##### Material for this exercise
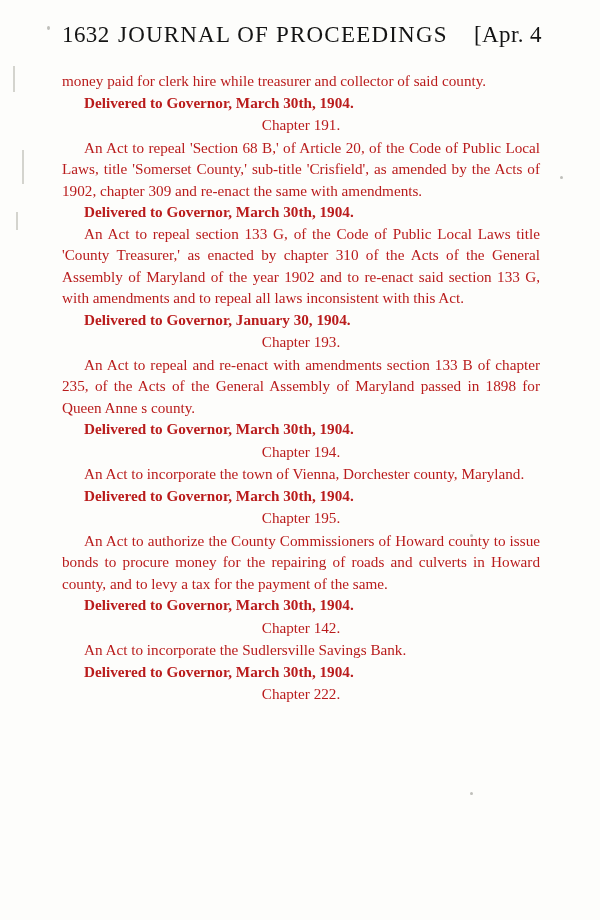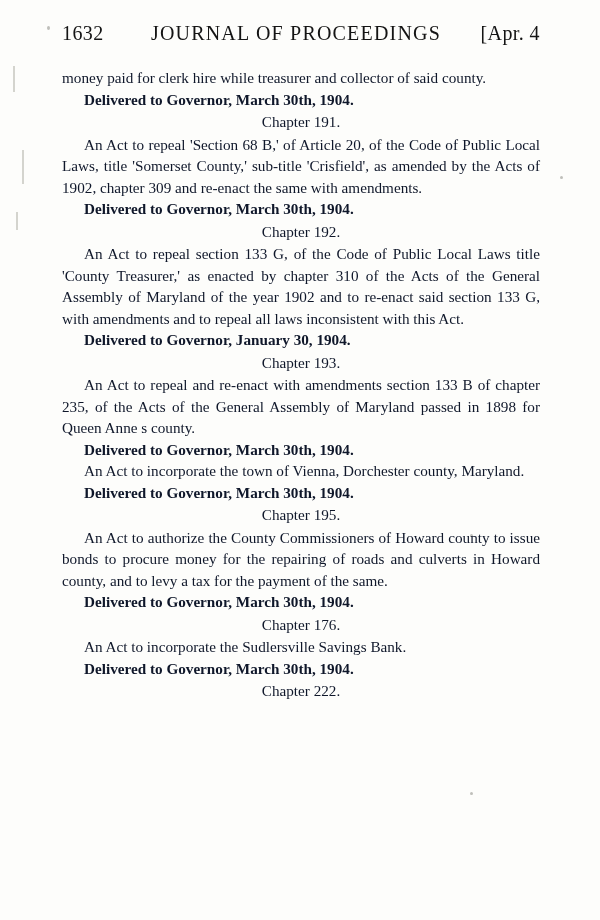"1632" .header { font-size: 20px -> 23px }
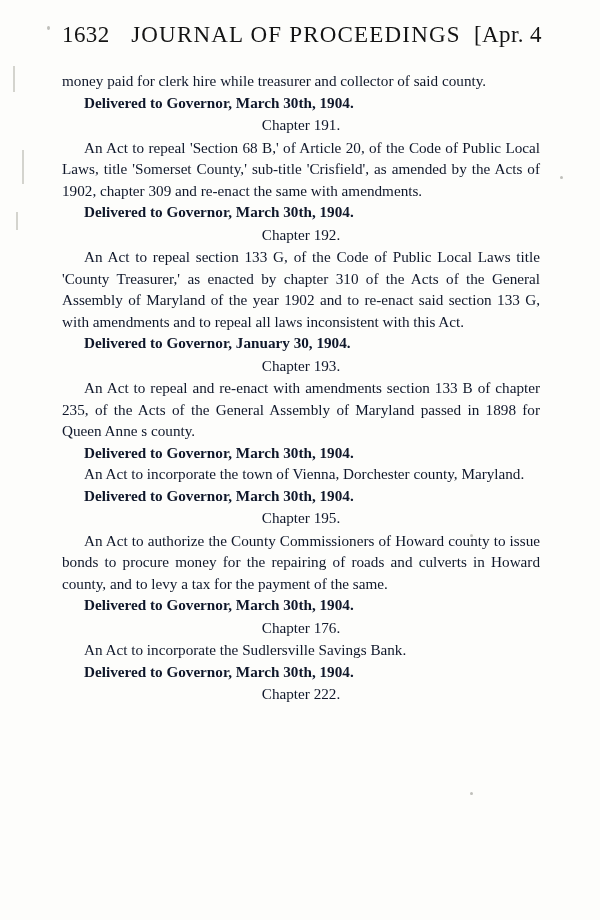"JOURNAL OF PROCEEDINGS" .header .title { text-align: center -> left }
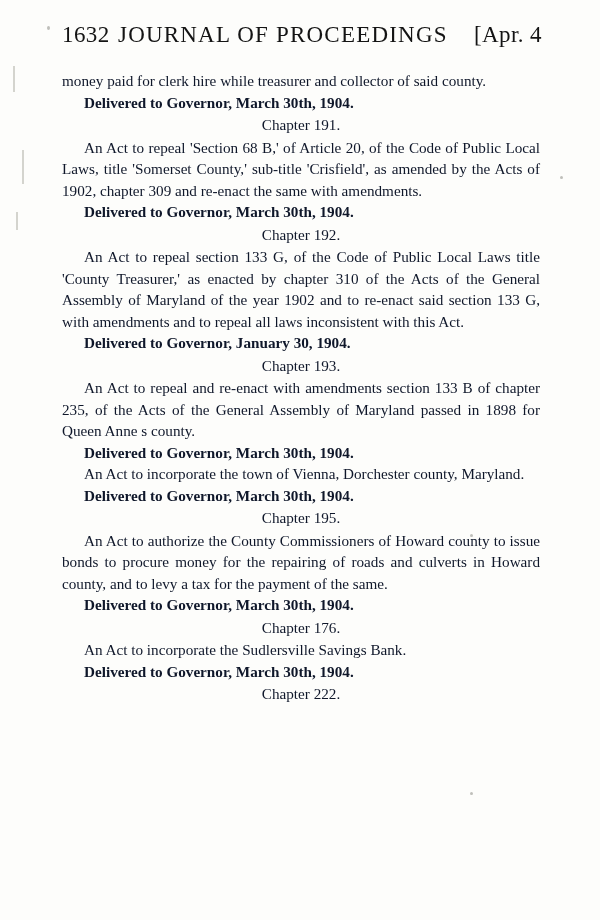"money paid for clerk hire" .body-text { color: #0f172a -> #b91c1c }
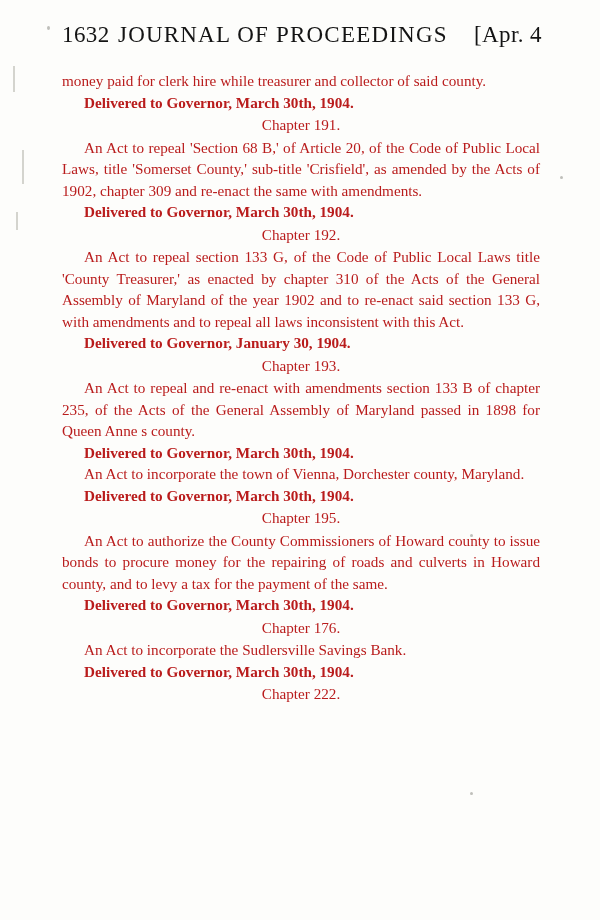"Chapter 192." p.chapter-head { html: <p>Chapter 192.</p> -> none }
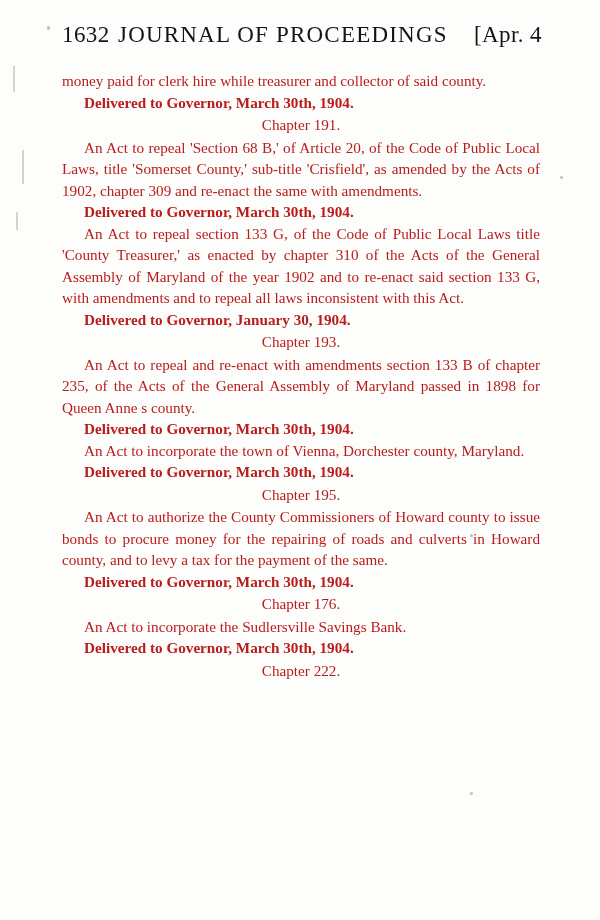"Chapter 194." p.chapter-head { html: none -> <p>Chapter 194.</p> }
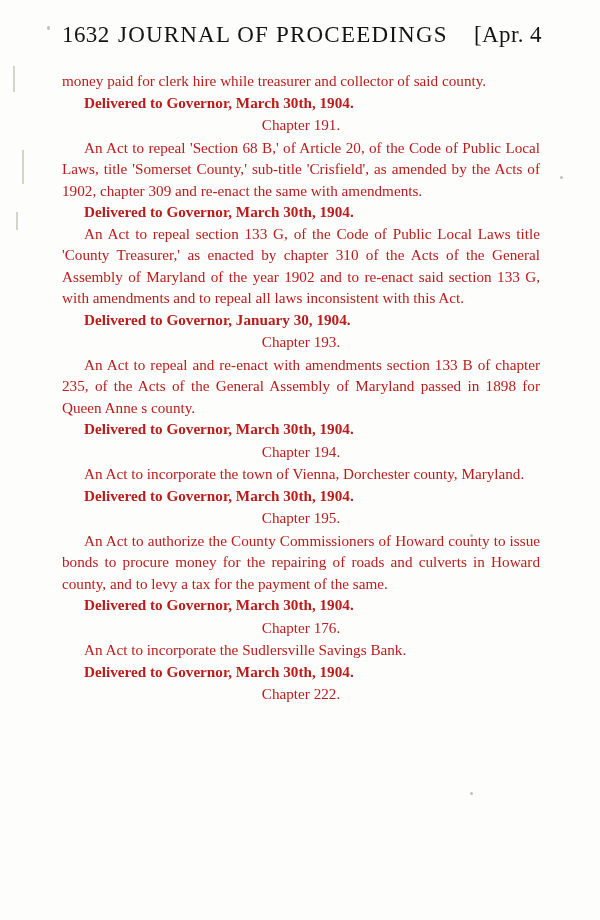"Chapter 176." p.chapter-head { text: 176 -> 142 }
##########
* _Required action_
In the answer, the entries should be restated verbatim, with all pictures omitted.

* _Solution to this exercise_
"1632" .header { font-size: 20px -> 23px }
"JOURNAL OF PROCEEDINGS" .header .title { text-align: center -> left }
"money paid for clerk hire" .body-text { color: #0f172a -> #b91c1c }
"Chapter 192." p.chapter-head { html: <p>Chapter 192.</p> -> none }
"Chapter 194." p.chapter-head { html: none -> <p>Chapter 194.</p> }
"Chapter 176." p.chapter-head { text: 176 -> 142 }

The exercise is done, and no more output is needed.